(Nov. 21, 2012) The United Nations on Tuesday announced Myanmar’s opposition leader
Aung San Suu Kyi as an ambassador to its program on HIV/AIDS. Suu Kyi accepted the
invitation to head the program during a meeting with UNAIDS executive director Michel
Sidibé in the capital Naypyidaw, according to an agency statement. “It is a great
honour to be chosen as a champion for people who live on the fringes of society and
struggle every day to maintain their dignity and basic human rights,” Suu Kyi said
in the statement. “I would like to be the voice of the voiceless,” added Suu Kyi,
who has previously been named as the agency’s global advocate for zero discrimination.

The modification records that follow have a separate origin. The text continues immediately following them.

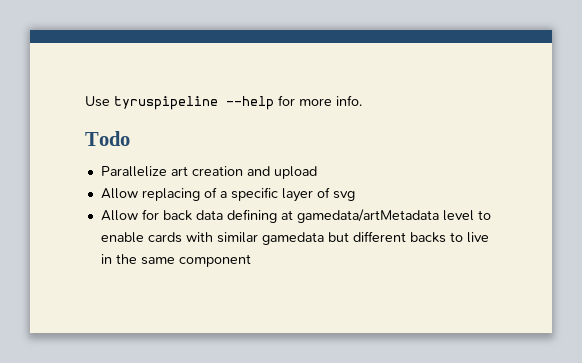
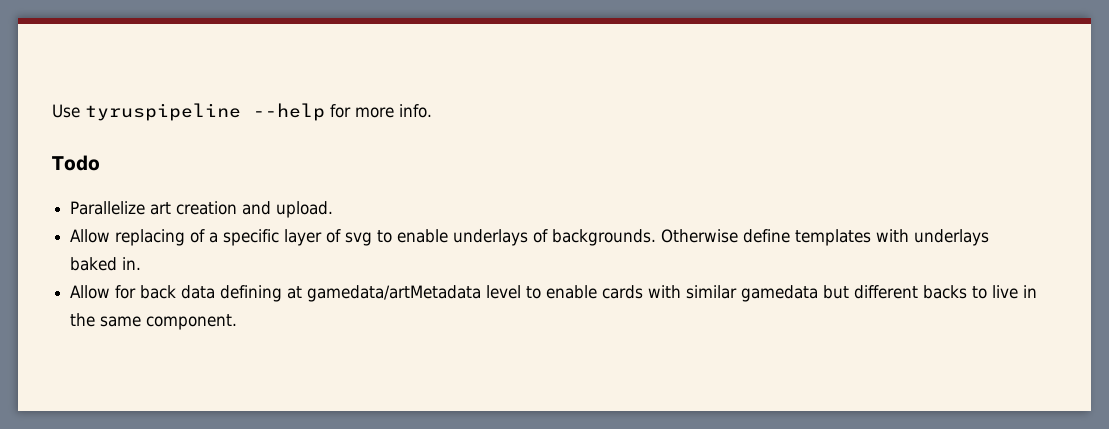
- Parallelize art creation and upload
+ Parallelize art creation and upload.
- Allow replacing of a specific layer of svg
+ Allow replacing of a specific layer of svg to enable underlays of backgrounds. Otherwise define templates with underlays baked in.
- Allow for back data defining at gamedata/artMetadata level to enable cards with similar gamedata but different backs to live in the same component
+ Allow for back data defining at gamedata/artMetadata level to enable cards with similar gamedata but different backs to live in the same component.

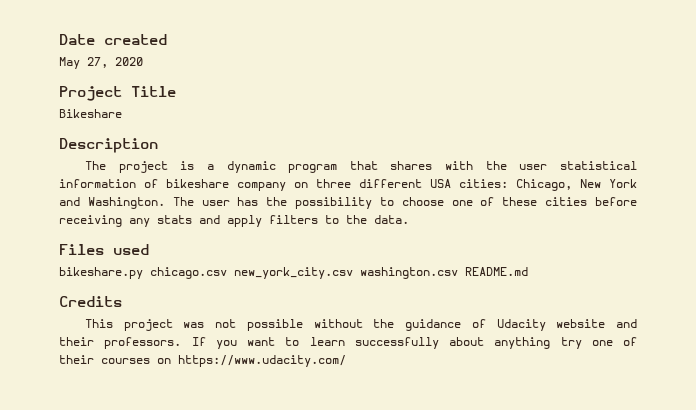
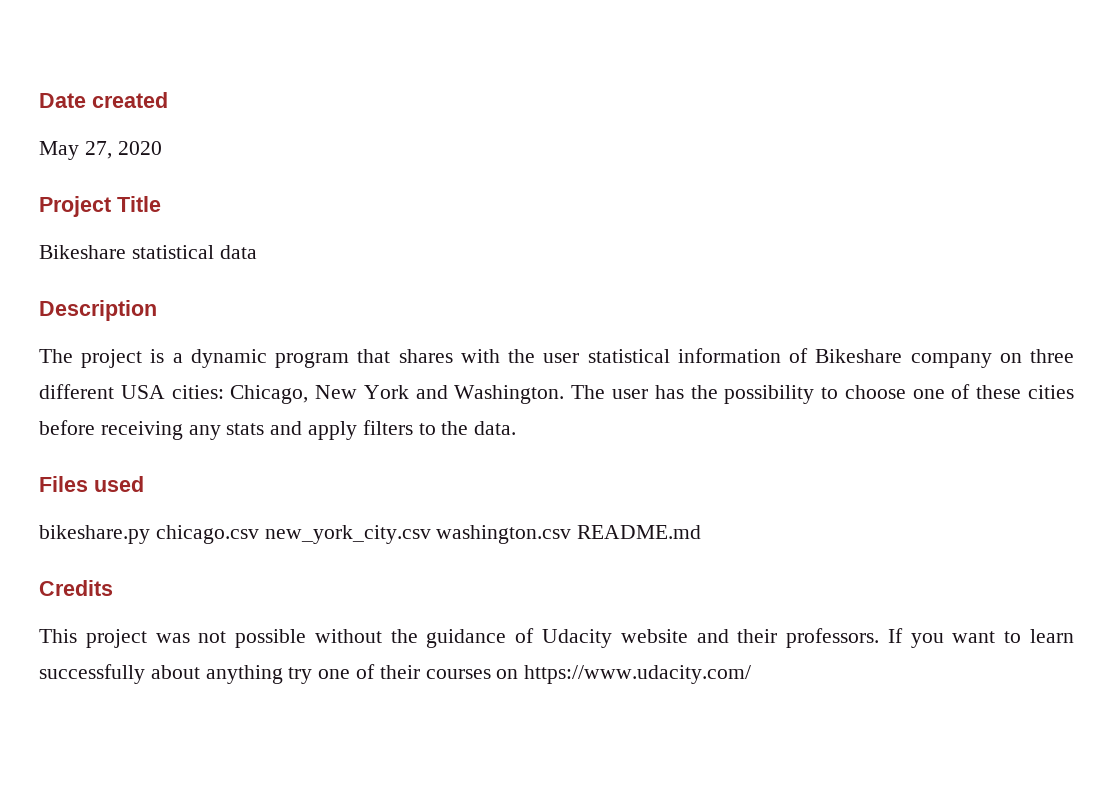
- Bikeshare
+ Bikeshare statistical data
- The project is a dynamic program that shares with the user statistical information of bikeshare company on three different USA cities: Chicago, New York and Washington.
+ The project is a dynamic program that shares with the user statistical information of Bikeshare company on three different USA cities: Chicago, New York and Washington.

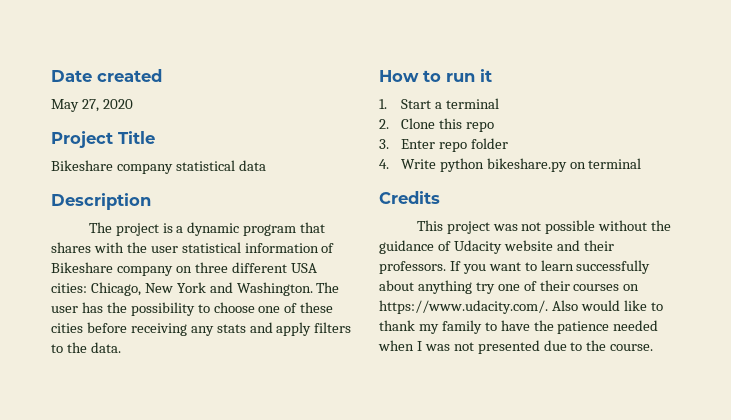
- Bikeshare statistical data
+ Bikeshare company statistical data
- Files used
- bikeshare.py chicago.csv new_york_city.csv washington.csv README.md
+ How to run it
+ 1. Start a terminal
+ 2. Clone this repo
+ 3. Enter repo folder
+ 4. Write python bikeshare.py on terminal
- If you want to learn successfully about anything try one of their courses on https://www.udacity.com/
+ If you want to learn successfully about anything try one of their courses on https://www.udacity.com/. Also would like to thank my family to have the patience needed when I was not presented due to the course.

Sidibé said in a statement that the Nobel laureate was an appropriate choice for
the role. She is inspirational as from small villages to big cities, from Africa
to Asia, people are talking about Aung San Suu Kyi.” Eamonn Murphy, country director
for UNAIDS in Myanmar, said he was happy that Suu Kyi had accepted the role. “She
would be the voice of HIV- and AIDS-infected people who have no voices,” he told ucanews
on Tuesday in an interview in Yangon. Murphy said earlier this year Suu Kyi
addressed an international conference via video link to express her support for those
living with HIV/AIDS. Suu Kyi said that discrimination has “created an environment
of fear that prevents people from accessing life-saving HIV services.”She added: “In
Myanmar we are currently treating more than 40,000 people living with HIV. It is important
that everyone who suspects they may be at risk seeks an HIV test and knows their HIV
status early, so they can prevent new infections and can access life-saving treatment
when needed.” An estimated 216,000 people, 36 percent of them women, were living with
HIV in Myanmar in 2011, according to the Global AIDS Response Progress Report for
2012.An estimated 18,000 people died of AIDS-related illnesses last year, with new
infections estimated at more than 8,000.